What you will do: Use the entries below and reproduce exactly the lines from the one containing "[149,71,216,97] S$70.90 ->" down to the one containing "[149,757,216,783] S$70.40 ->", both of them included.

Source information:
┄┄┄┄┄┄┄┄┄┄┄┄┄┄┄┄┄┄┄┄
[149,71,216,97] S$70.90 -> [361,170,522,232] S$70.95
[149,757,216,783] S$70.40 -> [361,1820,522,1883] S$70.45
┄┄┄┄┄┄┄┄┄┄┄┄┄┄┄┄┄┄┄┄
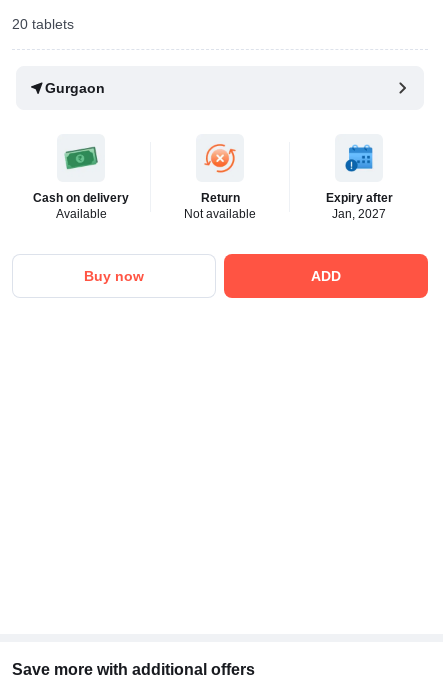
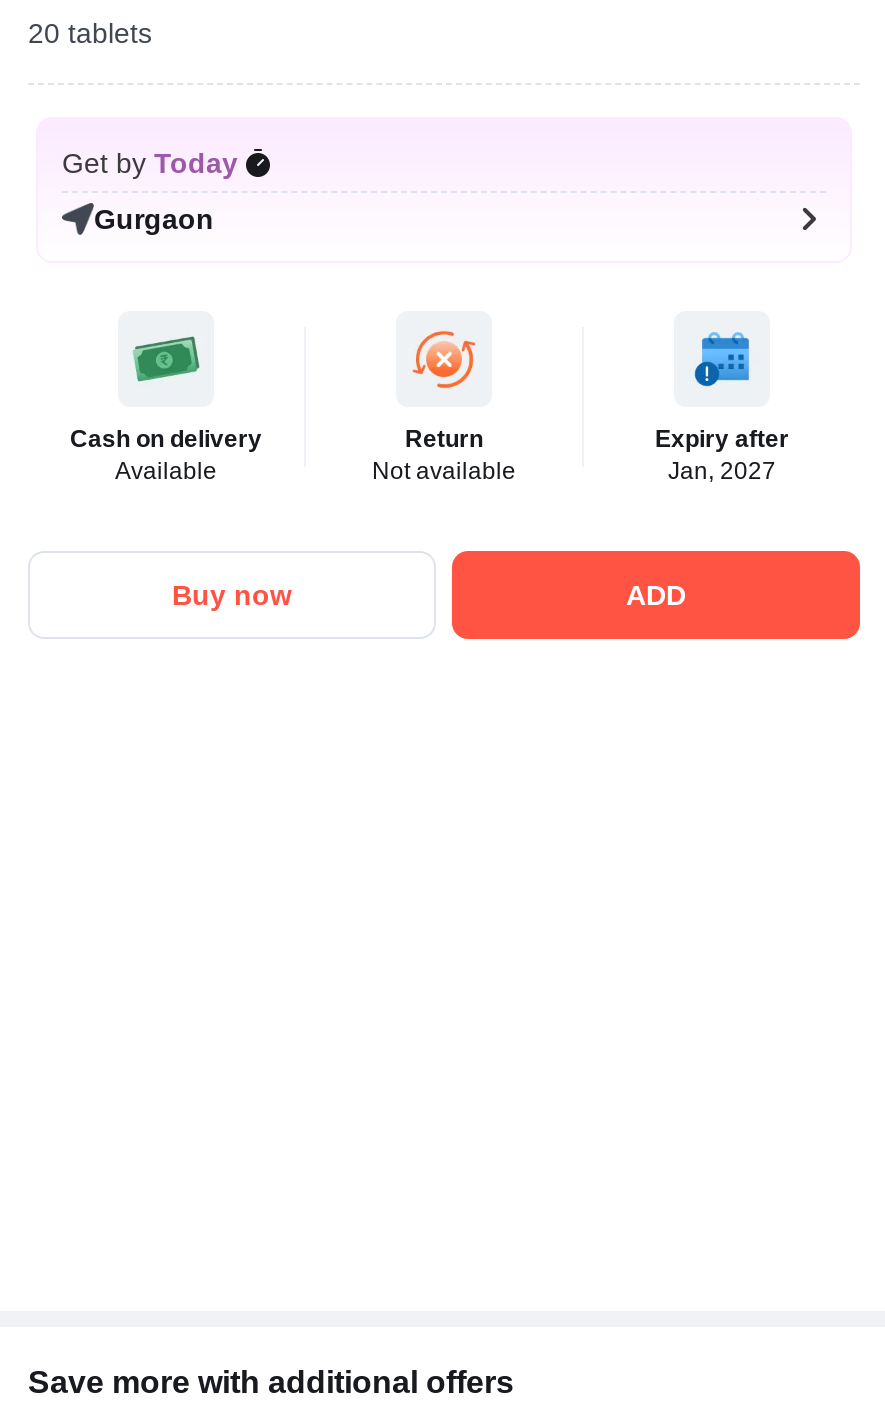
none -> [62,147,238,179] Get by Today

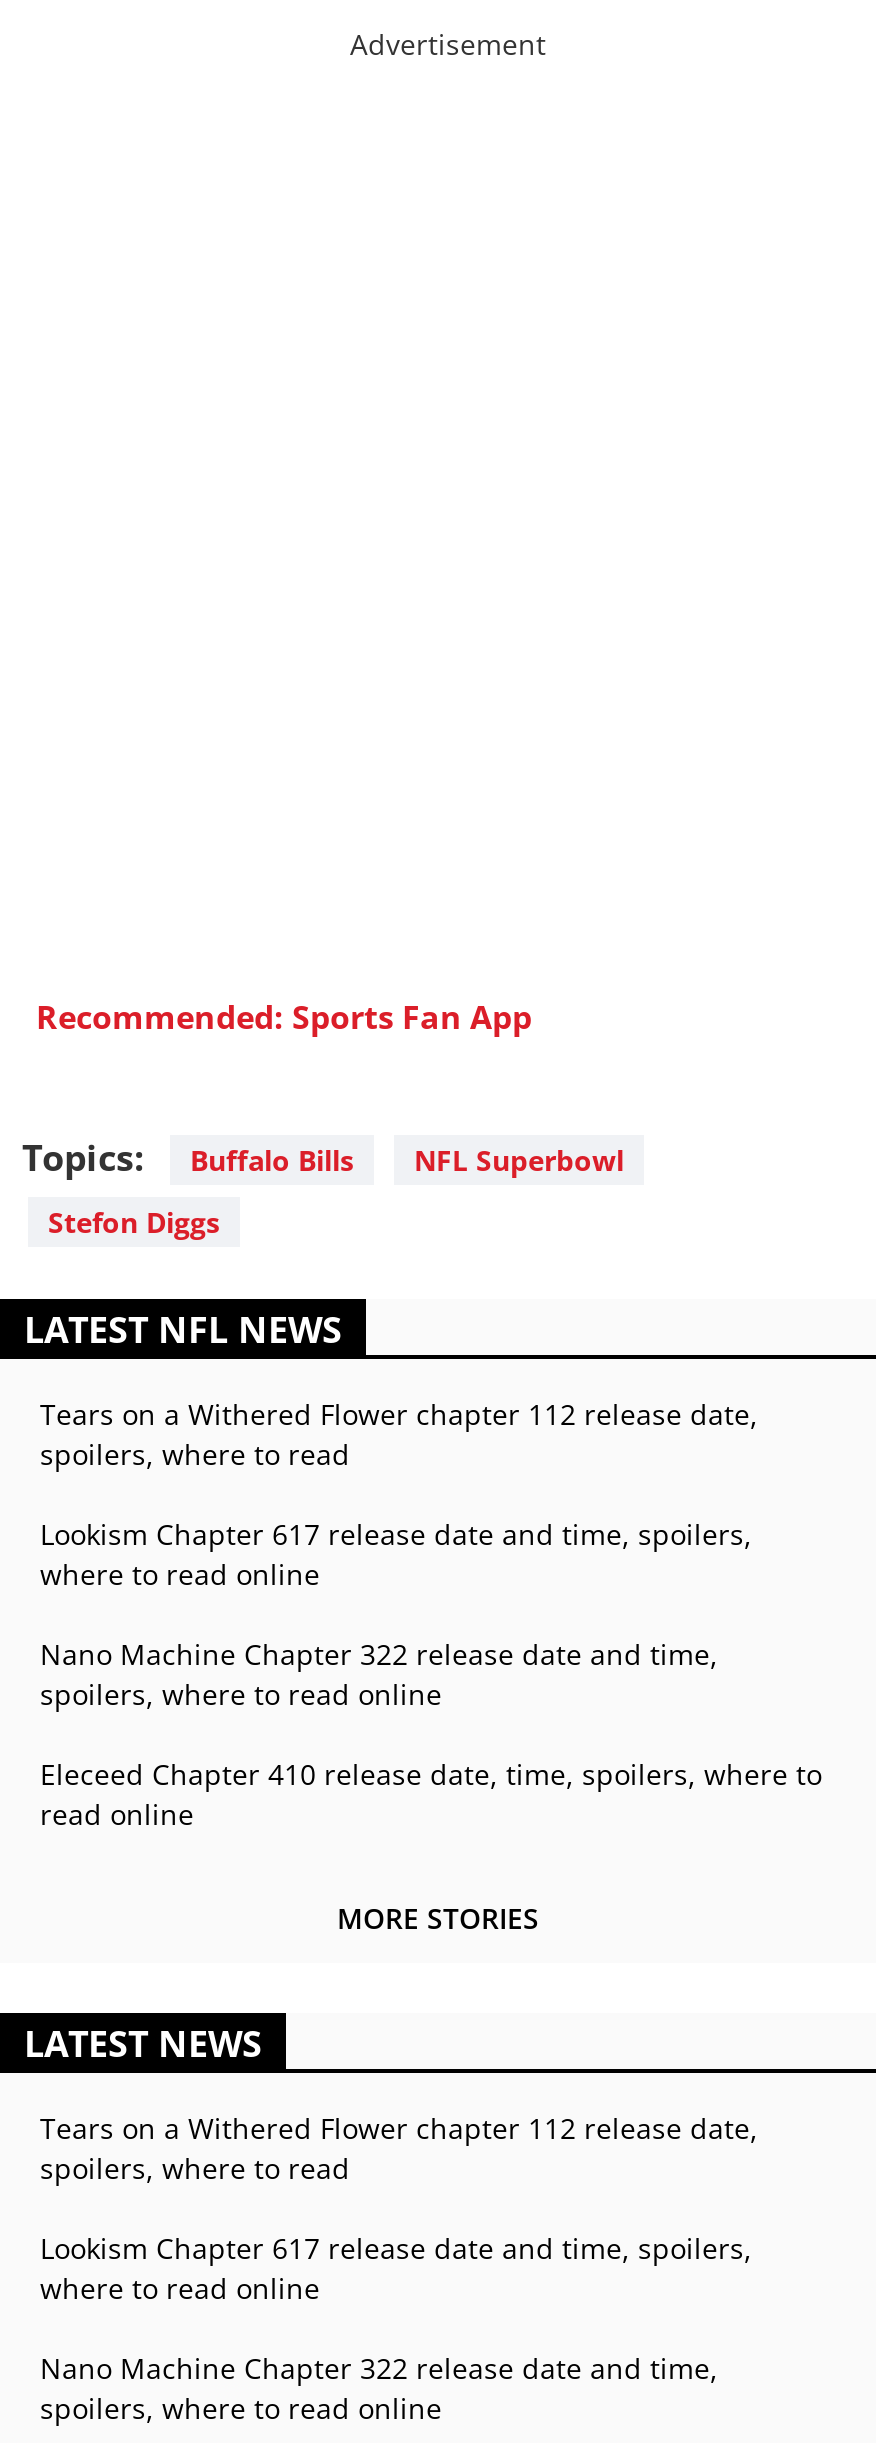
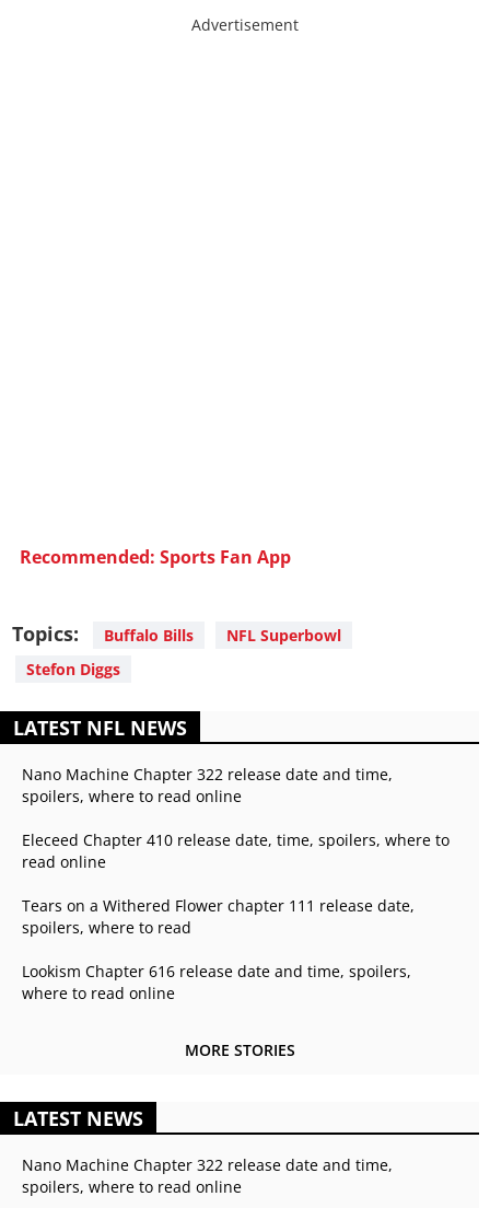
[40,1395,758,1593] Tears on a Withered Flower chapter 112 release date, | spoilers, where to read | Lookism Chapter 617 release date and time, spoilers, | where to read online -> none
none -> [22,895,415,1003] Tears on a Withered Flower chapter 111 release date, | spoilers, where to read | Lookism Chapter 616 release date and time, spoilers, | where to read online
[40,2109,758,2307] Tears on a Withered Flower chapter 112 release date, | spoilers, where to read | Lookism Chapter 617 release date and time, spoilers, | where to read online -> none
┄┄┄┄┄┄┄┄┄┄┄┄┄┄┄┄┄┄┄┄
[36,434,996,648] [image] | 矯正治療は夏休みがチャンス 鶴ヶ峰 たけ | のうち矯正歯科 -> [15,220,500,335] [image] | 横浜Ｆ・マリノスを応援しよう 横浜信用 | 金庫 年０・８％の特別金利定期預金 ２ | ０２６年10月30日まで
┄┄┄┄┄┄┄┄┄┄┄┄┄┄┄┄┄┄┄┄
Exercise result:
[149,71,216,97] S$70.90 -> [361,170,522,232] S$70.95
[149,757,216,783] S$70.40 -> [361,1820,522,1883] S$70.45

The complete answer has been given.